** Opening INFORMATION block **

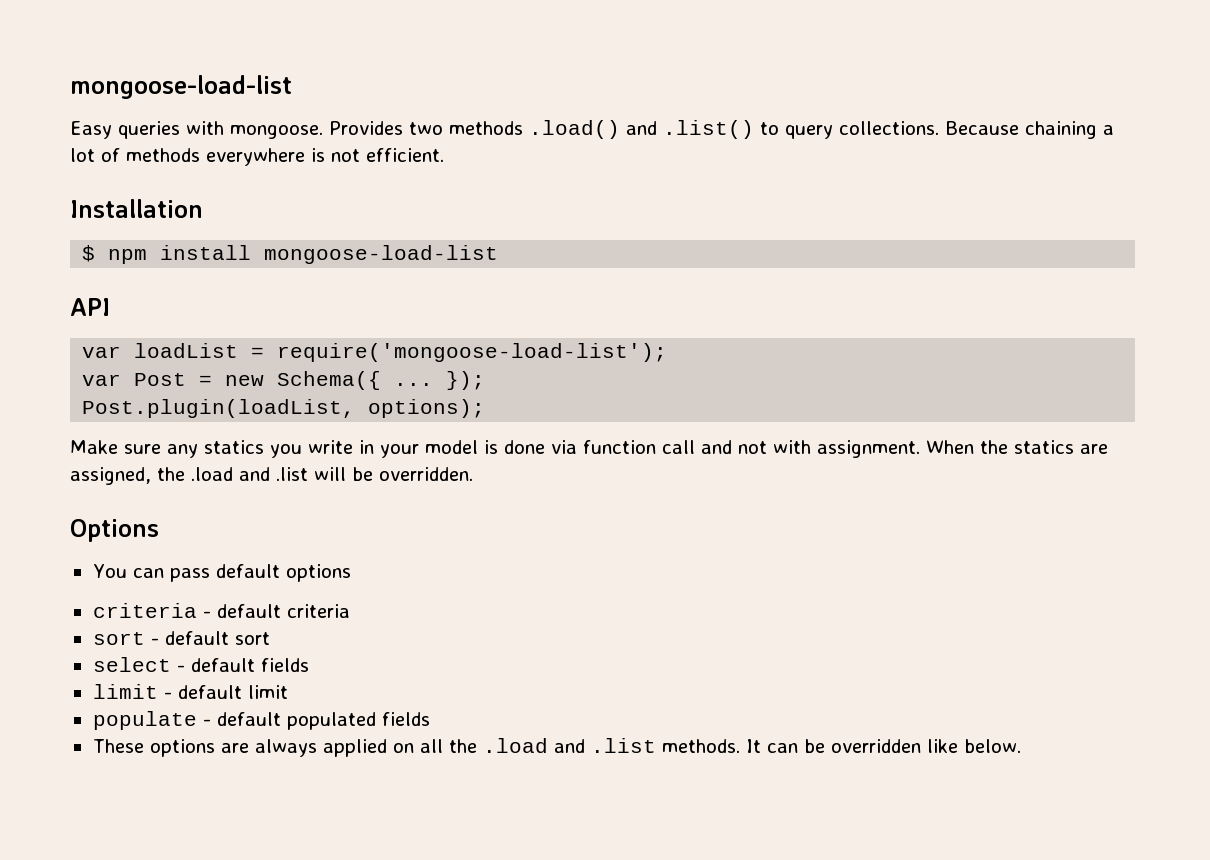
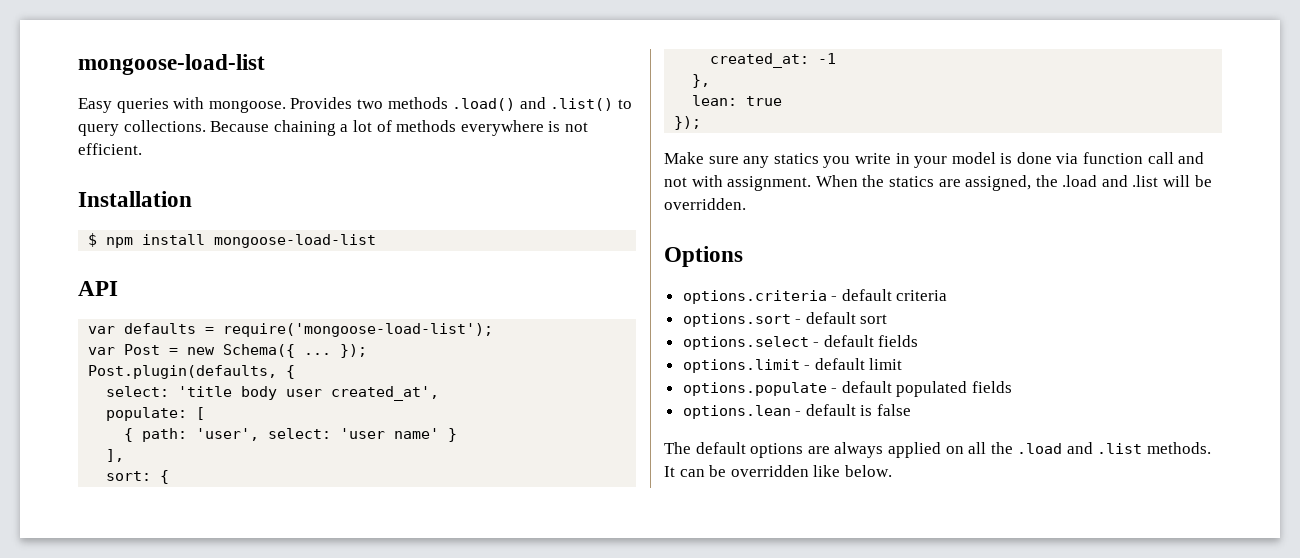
[134,343,239,358] loadList -> [124,323,197,334] defaults
[82,399,486,418] Post.plugin(loadList, options); -> [88,365,296,379] [106,386,440,401] [106,407,206,421] [124,428,458,442] [106,449,125,462] [106,470,170,484] [710,53,837,68] [692,74,711,88] [692,95,783,106] [674,116,702,130] Post.plugin(defaults, { // select: 'title body user created_at', // populate: [ // { path: 'user', select: 'user name' } // ], // sort: { // created_at: -1 // }, // lean: true // });
[92,564,351,582] [92,603,197,618] You can pass default options // criteria -> [682,290,827,304] options.criteria
[92,632,145,645] sort -> [682,313,791,327] options.sort
[92,657,171,672] select -> [682,336,809,350] options.select
[92,684,158,699] limit -> [682,359,800,373] options.limit
[92,711,197,730] populate -> [682,382,827,396] options.populate
[92,739,144,753] These -> [682,404,912,419] [664,442,746,454] options.lean - default is false // The default

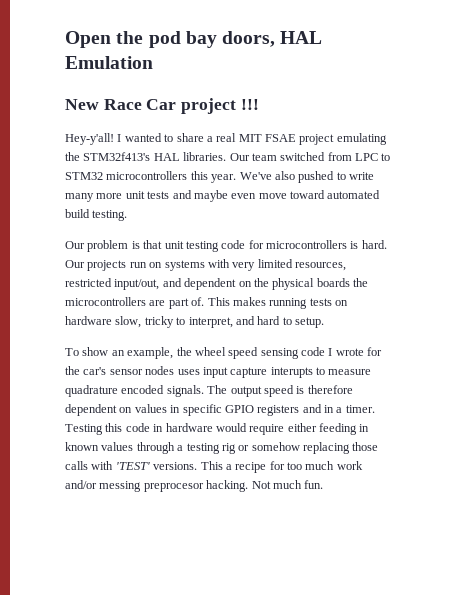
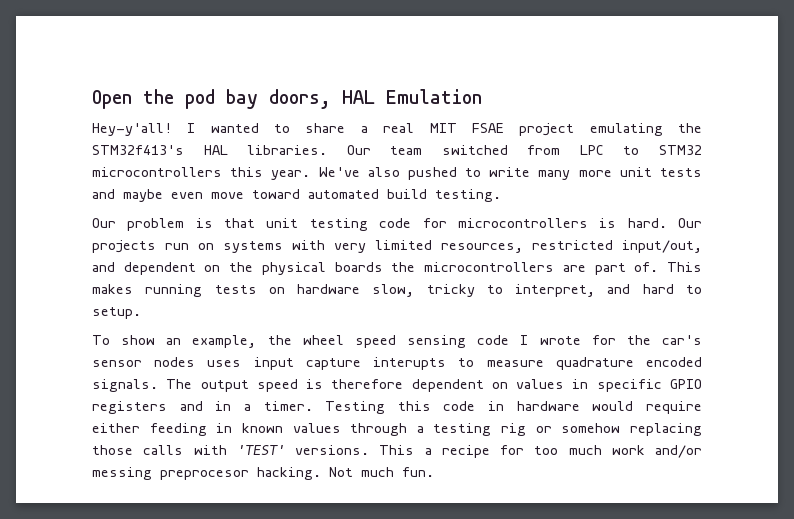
[65,98,259,114] // New Race Car project !!! -> (482, 96) none

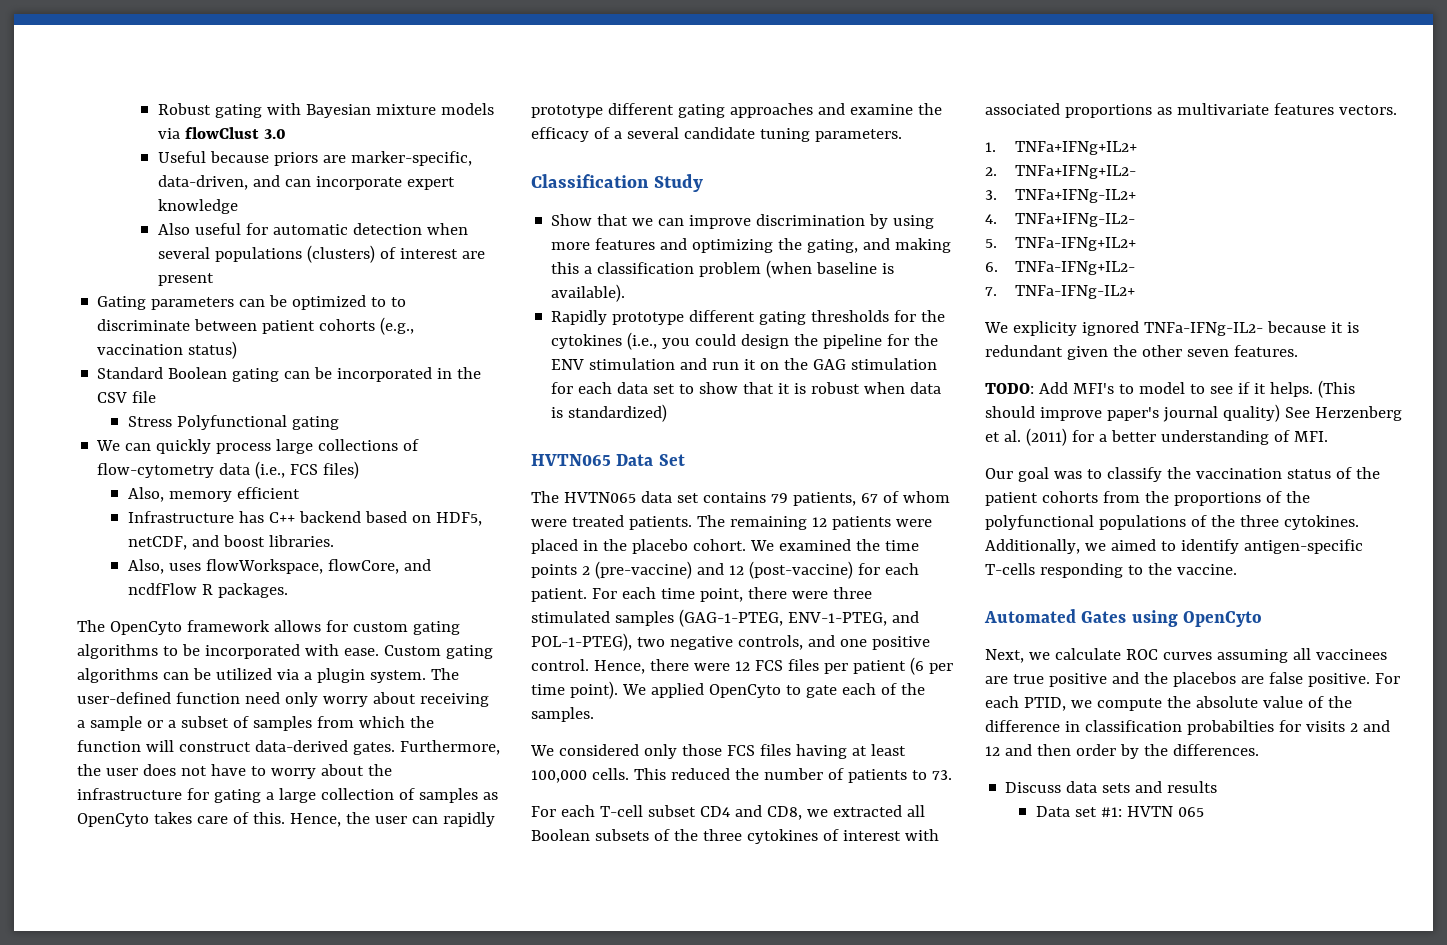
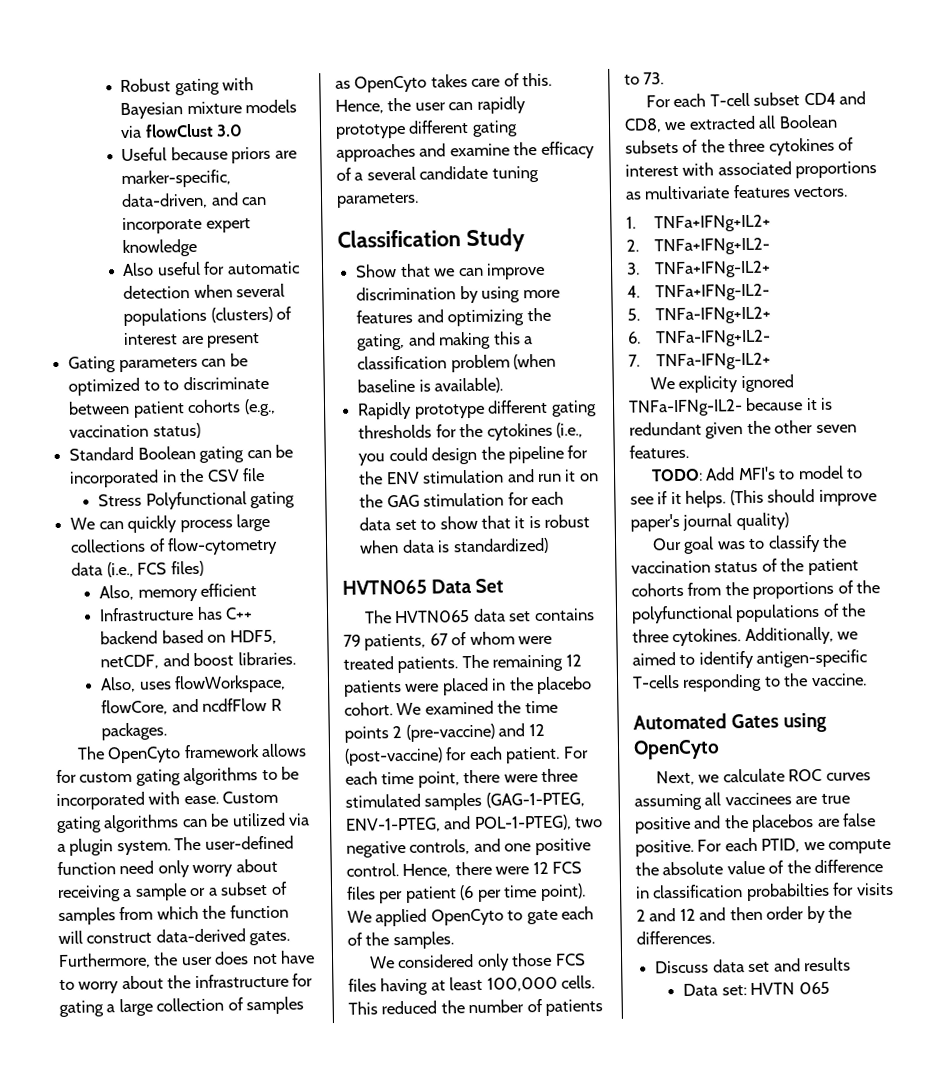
[1284,406,1402,421] [985,428,1328,446] See Herzenberg et al. (2011) for a better understanding of MFI. -> (789, 521) none
[1102,783,1131,793] sets -> [748,961,771,973] set
[1074,807,1122,817] set #1: -> [721,985,747,996] set:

** Closing INFORMATION block **

WHAT THE TASK ASKS: Omit every picture, then write out the entries above exactly.

ANSWER TO THIS EXERCISE:
[134,343,239,358] loadList -> [124,323,197,334] defaults
[82,399,486,418] Post.plugin(loadList, options); -> [88,365,296,379] [106,386,440,401] [106,407,206,421] [124,428,458,442] [106,449,125,462] [106,470,170,484] [710,53,837,68] [692,74,711,88] [692,95,783,106] [674,116,702,130] Post.plugin(defaults, { // select: 'title body user created_at', // populate: [ // { path: 'user', select: 'user name' } // ], // sort: { // created_at: -1 // }, // lean: true // });
[92,564,351,582] [92,603,197,618] You can pass default options // criteria -> [682,290,827,304] options.criteria
[92,632,145,645] sort -> [682,313,791,327] options.sort
[92,657,171,672] select -> [682,336,809,350] options.select
[92,684,158,699] limit -> [682,359,800,373] options.limit
[92,711,197,730] populate -> [682,382,827,396] options.populate
[92,739,144,753] These -> [682,404,912,419] [664,442,746,454] options.lean - default is false // The default

[65,98,259,114] // New Race Car project !!! -> (482, 96) none

[1284,406,1402,421] [985,428,1328,446] See Herzenberg et al. (2011) for a better understanding of MFI. -> (789, 521) none
[1102,783,1131,793] sets -> [748,961,771,973] set
[1074,807,1122,817] set #1: -> [721,985,747,996] set:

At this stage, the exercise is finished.